▸ Work to complete: The lines of the records that include "shipping" should all be copied.

▸ Data provided:
%%

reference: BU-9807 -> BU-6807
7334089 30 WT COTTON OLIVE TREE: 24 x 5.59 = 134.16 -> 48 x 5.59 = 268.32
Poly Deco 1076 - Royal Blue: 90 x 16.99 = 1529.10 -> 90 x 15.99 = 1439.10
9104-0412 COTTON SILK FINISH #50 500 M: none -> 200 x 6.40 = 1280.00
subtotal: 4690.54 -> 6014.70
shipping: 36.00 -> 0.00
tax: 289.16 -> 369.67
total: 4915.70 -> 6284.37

%%
%%

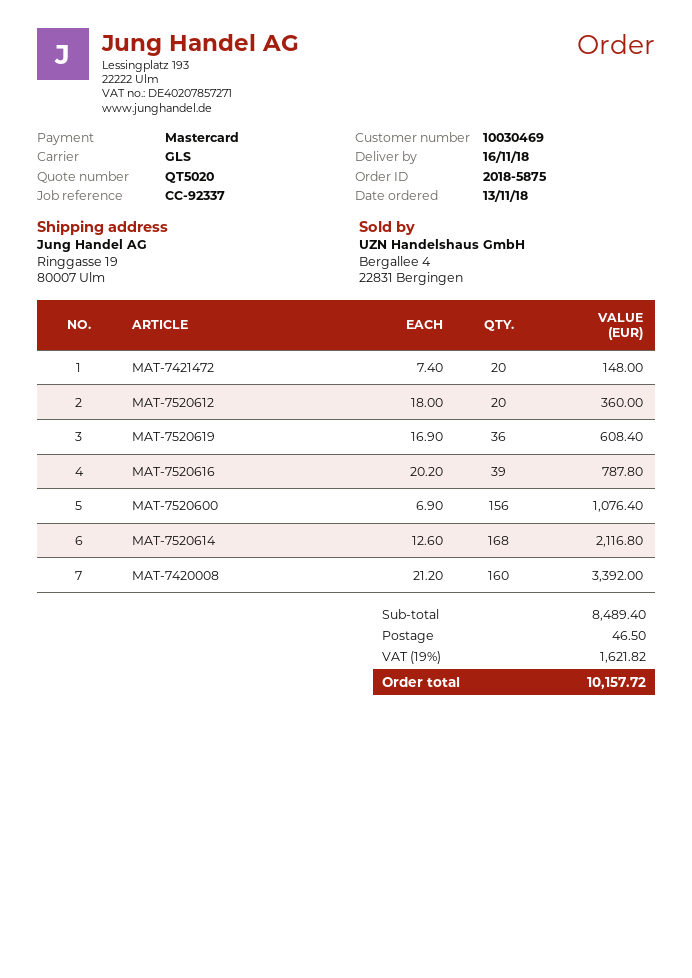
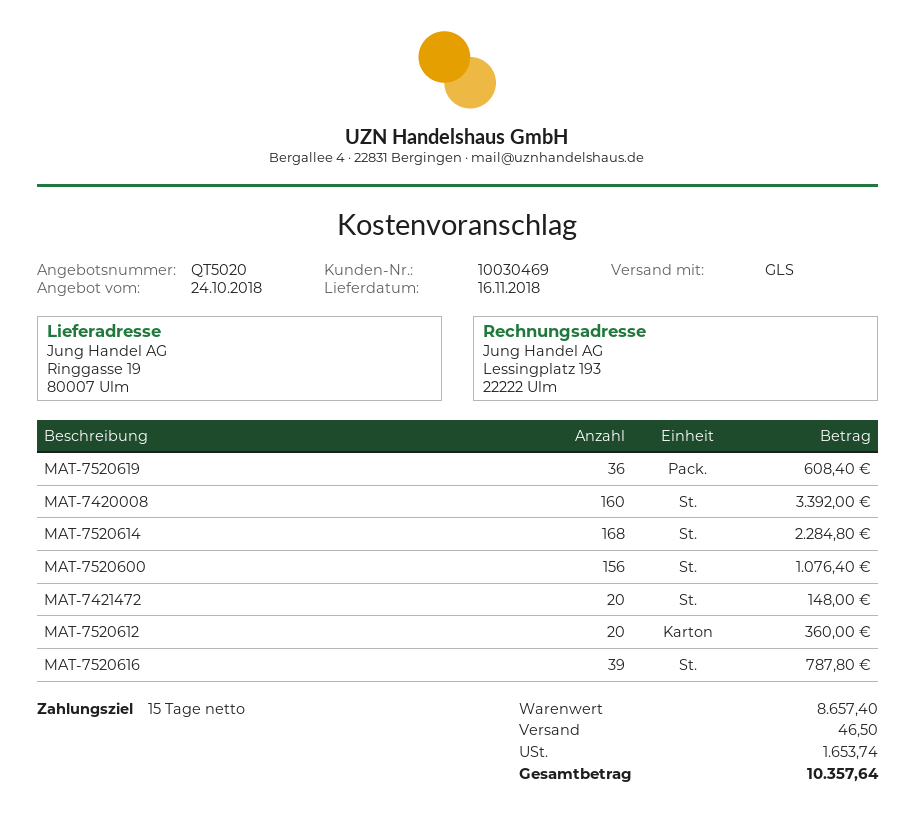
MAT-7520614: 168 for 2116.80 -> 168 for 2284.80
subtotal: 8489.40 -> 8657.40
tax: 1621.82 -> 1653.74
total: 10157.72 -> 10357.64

%%
%%

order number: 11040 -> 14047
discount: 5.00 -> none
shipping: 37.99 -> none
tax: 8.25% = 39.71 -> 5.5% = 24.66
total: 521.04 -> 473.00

%%

▸ Response:
shipping: 36.00 -> 0.00
shipping: 37.99 -> none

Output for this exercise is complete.